Faith is the same kind of choice. It is believing and agreeing that you need the help that God is offering you in Christ. Like the woman in the dangerous surf holds on to the lifesaver’s board and would surely drown if she let go, so faith holds on to Christ. And so we may say that we are saved through faith, even by faith that faith saves us. But we dare not say, we cannot say, we must never ever say that we save ourselves. Salvation is not an encouragement award or a most improved award that acknowledges that we are trying our hardest. God does not see our faith and think to himself, “Well, they may not be doing very well, but at least they are doing their best.” Salvation is beyond any idea of awards. For faith is simply agreeing with God that I am a great sinner and that Christ is a great saviour.
We are saved by God by grace through faith. But not by works. Not by our regular Bible reading. Not by our attendance at church. Not by our sacrificial giving. Not by taking communion. Not by teaching Sunday School or fund raising for church or playing the organ or preaching. We are not saved by good works so that no one can boast, so that no one can look God in the eye and say, “I did it my way.” We are not saved by good works but for good works. As Paul said,
We are God’s workmanship, created in Christ Jesus to do good works, which God prepared in advance for us to do.
We are God’s workmanship, made by God, not by ourselves. We are created in Christ Jesus, made new, born again with as much effort on our part as we were born the first time. Created in Christ to do good works. I mean, do you remember that time when by your own effort you decided to leave your mother’s womb and you fought your way through the birth canal to come out into the real world for the first time? No you don’t. For one thing, you were too young. And for another thing, your mother did all the work. We contribute just as much to being born again.
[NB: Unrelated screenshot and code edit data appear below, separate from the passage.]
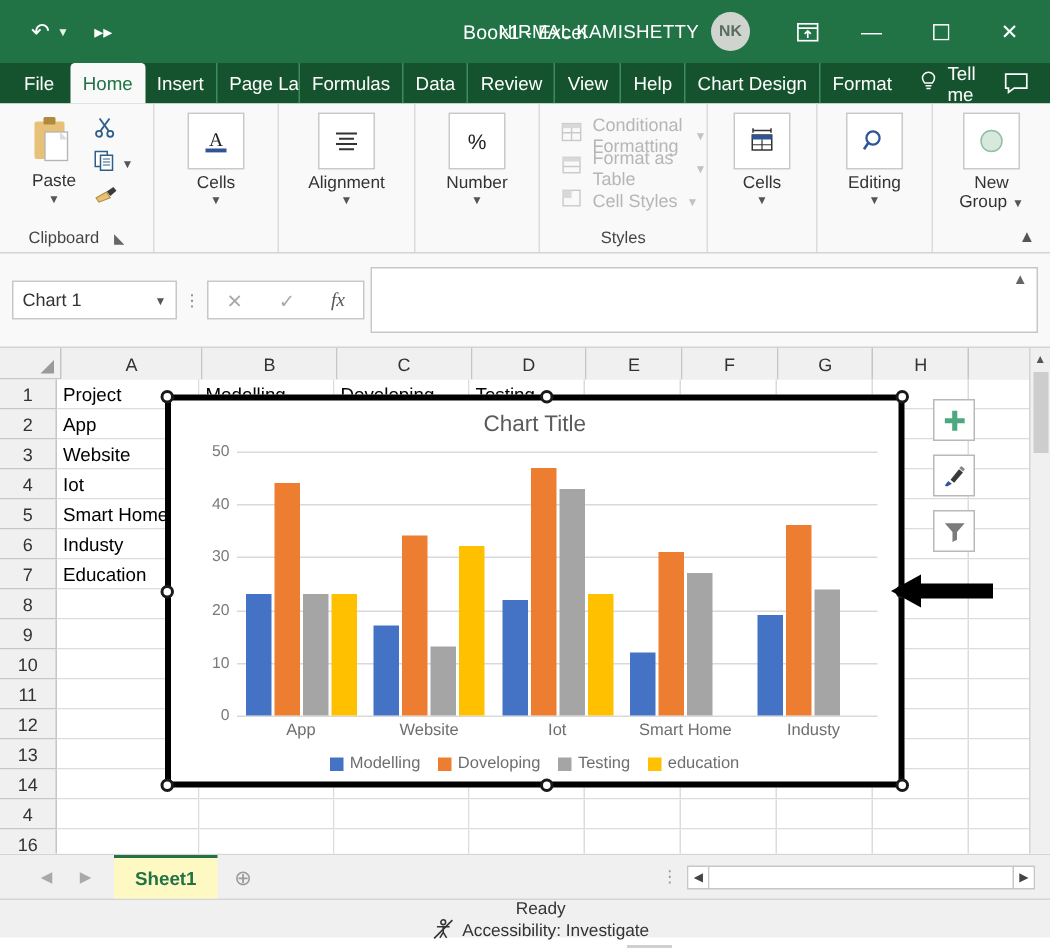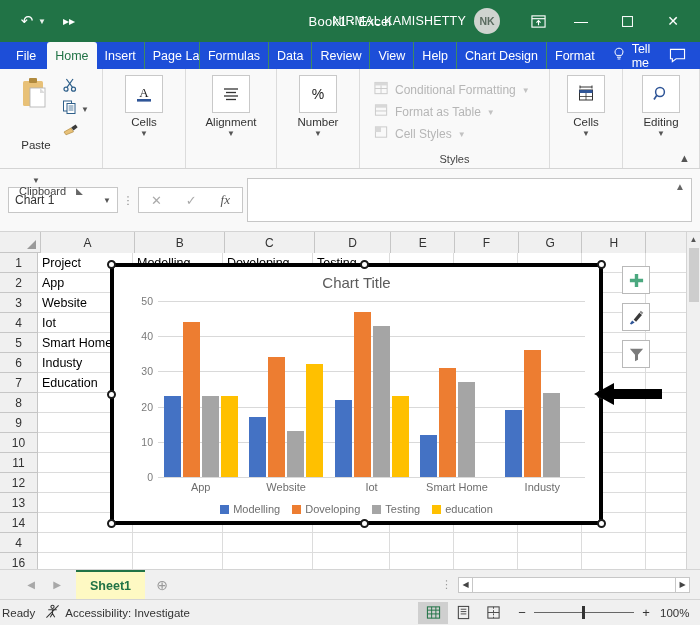--- a/index.html
+++ b/index.html
@@ -42,7 +42,7 @@
 
   
   .tabstrip{
-    height:27px; background:#1d4ed8; display:flex; align-items:stretch;
+    height:27px; background:#14532d; display:flex; align-items:stretch;
     font-size:12.5px; color:#fff; position:relative;
   }
   .tab{

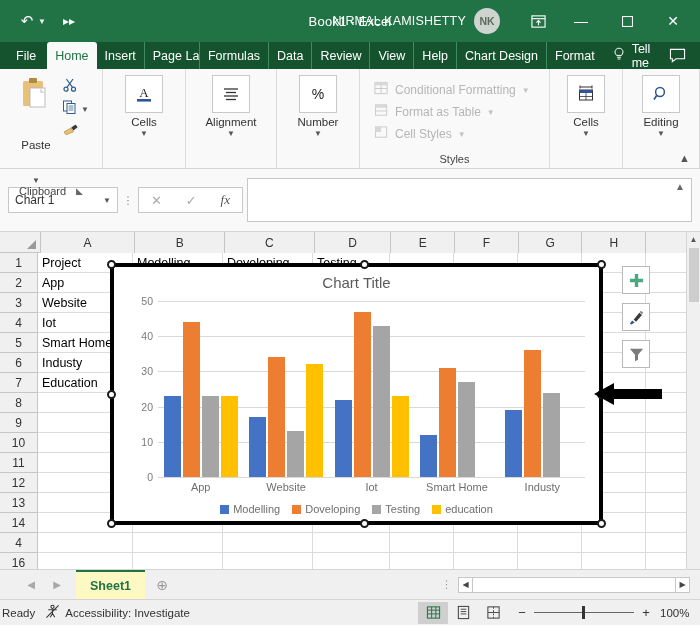--- a/index.html
+++ b/index.html
@@ -77,7 +77,7 @@
   
   .g-clip{ width:103px; }
   .clip-inner{ display:flex; width:100%; padding-left:10px; }
-  .paste-col{ display:flex; flex-direction:column; align-items:center; width:52px;gap:24px; }
+  .paste-col{ display:flex; flex-direction:column; align-items:center; width:52px; }
   .paste-ico{ width:40px; height:40px; position:relative; }
   .paste-lbl{ font-size:11.5px; color:#333; line-height:13px; }
   .mini-caret{ font-size:8px; color:#555; line-height:9px; }

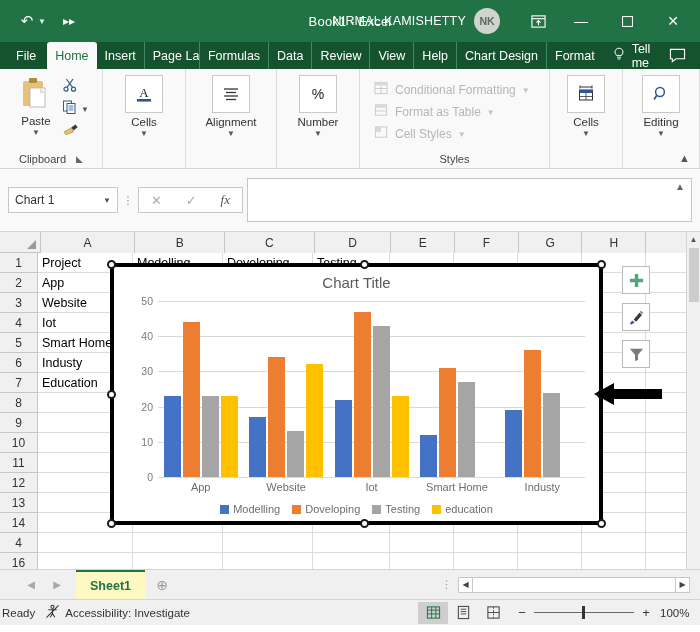--- a/index.html
+++ b/index.html
@@ -506,6 +506,23 @@
     <div class="rgroup-label"></div>
   </div>
 
+  <div class="rgroup" style="border-right:none;">
+    <div class="rgroup-body" style="padding-left:8px;padding-right:8px;">
+      <div class="gbtn" style="width:62px;">
+        <div class="gbtn-box">
+          <svg width="22" height="22" viewBox="0 0 22 22">
+            <circle cx="11" cy="11" r="7" fill="#d7e8dd" stroke="#8fbfa3" stroke-width="1"></circle>
+          </svg>
+        </div>
+        <div class="gbtn-lbl">New</div>
+        <div class="gbtn-lbl">
+          <span>Group</span>
+          <span class="mini-caret">▼</span>
+        </div>
+      </div>
+    </div>
+    <div class="rgroup-label"></div>
+  </div>
 
   <div class="ribbon-collapse">▲</div>
 </div>

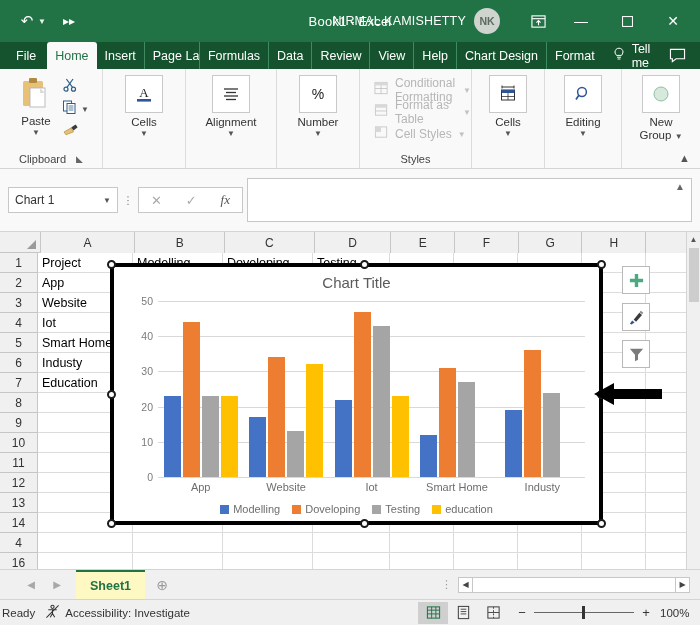--- a/index.html
+++ b/index.html
@@ -245,7 +245,7 @@
   .statusbar{
     height:26px; background:#f0f0f0; border-top:1px solid #d4d4d4;
     display:flex; align-items:center; font-size:11.5px; color:#333;
-    padding-left:2px; gap:10px;
+    padding-left:21px; flex-direction:column;
   }
   .st-acc{ display:flex; align-items:center; gap:5px; }
   .st-right{ margin-left:auto; display:flex; align-items:center; }

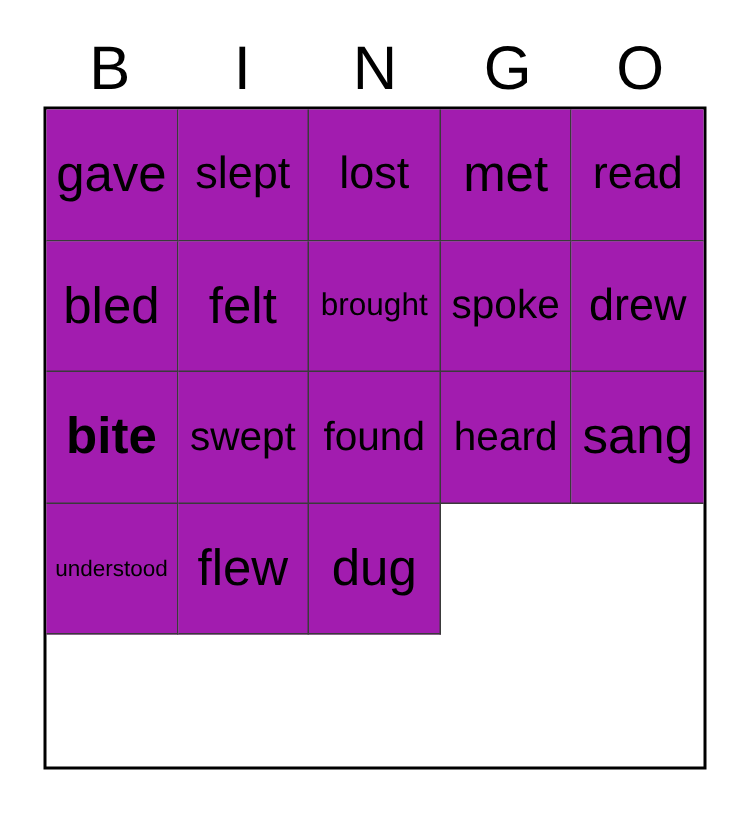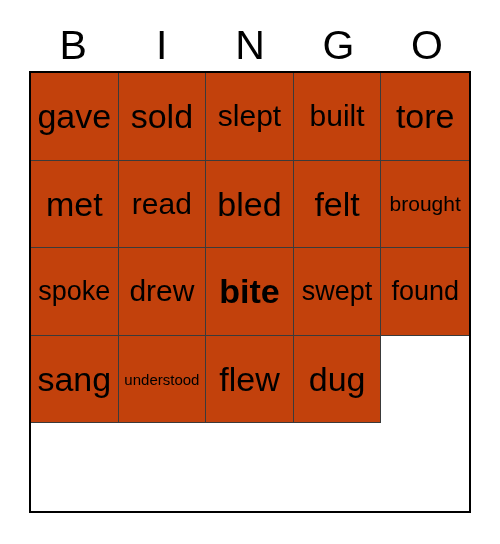--- a/index.html
+++ b/index.html
@@ -68,7 +68,7 @@
     align-items: center;
     justify-content: center;
     overflow: hidden;
-    background: #c2410c;
+    background: #a21caf;
   }
   
   .bingo-cell:nth-child(5n) { border-right: none; }

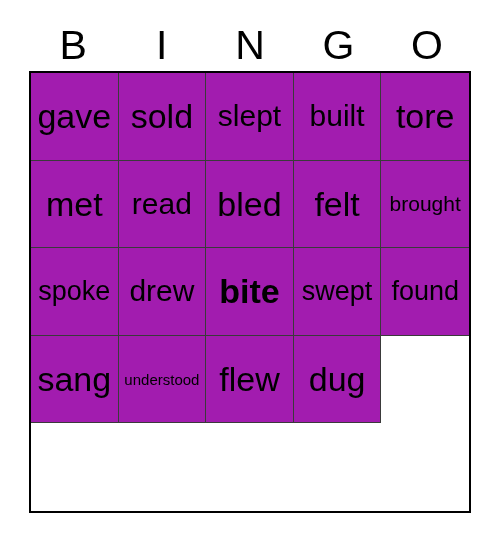--- a/index.html
+++ b/index.html
@@ -110,9 +110,6 @@
         <span class="cell-text size-xl">gave</span>
       </div>
       <div class="bingo-cell">
-        <span class="cell-text size-xl">sold</span>
-      </div>
-      <div class="bingo-cell">
         <span class="cell-text size-lg">slept</span>
       </div>
       <div class="bingo-cell">

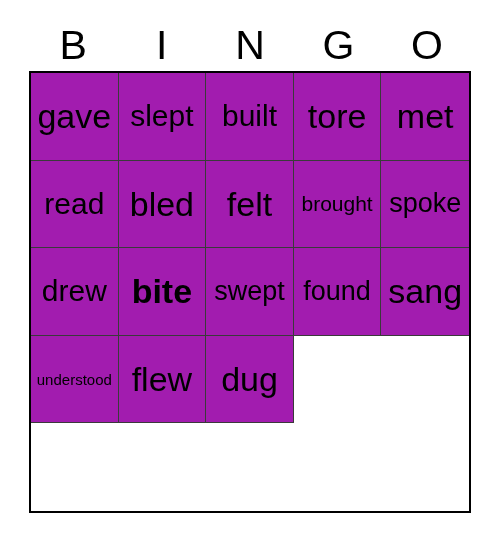--- a/index.html
+++ b/index.html
@@ -113,7 +113,7 @@
         <span class="cell-text size-lg">slept</span>
       </div>
       <div class="bingo-cell">
-        <span class="cell-text size-lg">built</span>
+        <span class="cell-text size-lg">lost</span>
       </div>
       <div class="bingo-cell">
         <span class="cell-text size-xl">tore</span>

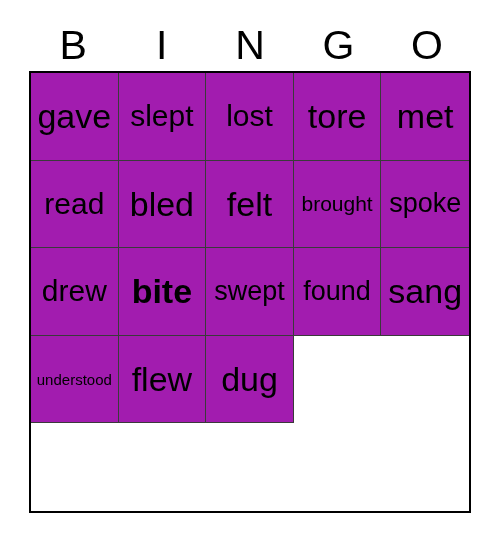--- a/index.html
+++ b/index.html
@@ -116,9 +116,6 @@
         <span class="cell-text size-lg">lost</span>
       </div>
       <div class="bingo-cell">
-        <span class="cell-text size-xl">tore</span>
-      </div>
-      <div class="bingo-cell">
         <span class="cell-text size-xl">met</span>
       </div>
       <div class="bingo-cell">

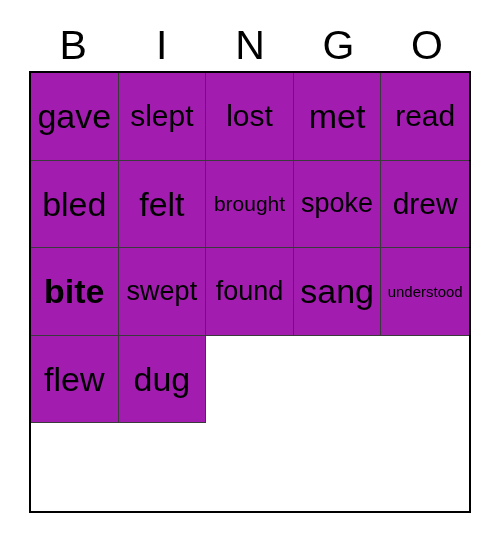--- a/index.html
+++ b/index.html
@@ -146,6 +146,9 @@
         <span class="cell-text size-md">found</span>
       </div>
       <div class="bingo-cell">
+        <span class="cell-text size-md">heard</span>
+      </div>
+      <div class="bingo-cell">
         <span class="cell-text size-xl">sang</span>
       </div>
       <div class="bingo-cell">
But hang on, you might say, if I don’t have to do anything good to be saved, then I don’t have to do anything good. Exactly, you don’t have to. In fact, you can’t do anything good until you realise that you don’t have to do it. If you think you have to do good, then what you do will always be done resentfully or reluctantly. It will not come from love and so what you do won’t be good. Instead, we have been saved by God’s free love. Faith simply receives that love. And it is that faith that is the beginning of our own love, the foundation and source of all our doing good. It is the faith that stops trying to earn God and to control God and accepts God’s love on no ground in myself except my misery and wretchedness, the faith that knows that God’s love is free which is able then to freely love. To forgive as I’ve been forgiven. To bless those who curse me because I’ve been blessed by God. To love as I’ve been loved with no thought of reward. For no work is good until it is offered in that spirit of freedom.
We are saved by God by grace through faith. And we are saved by love for love. Trust in Christ for your salvation. Receive God’s love in him. And begin to love.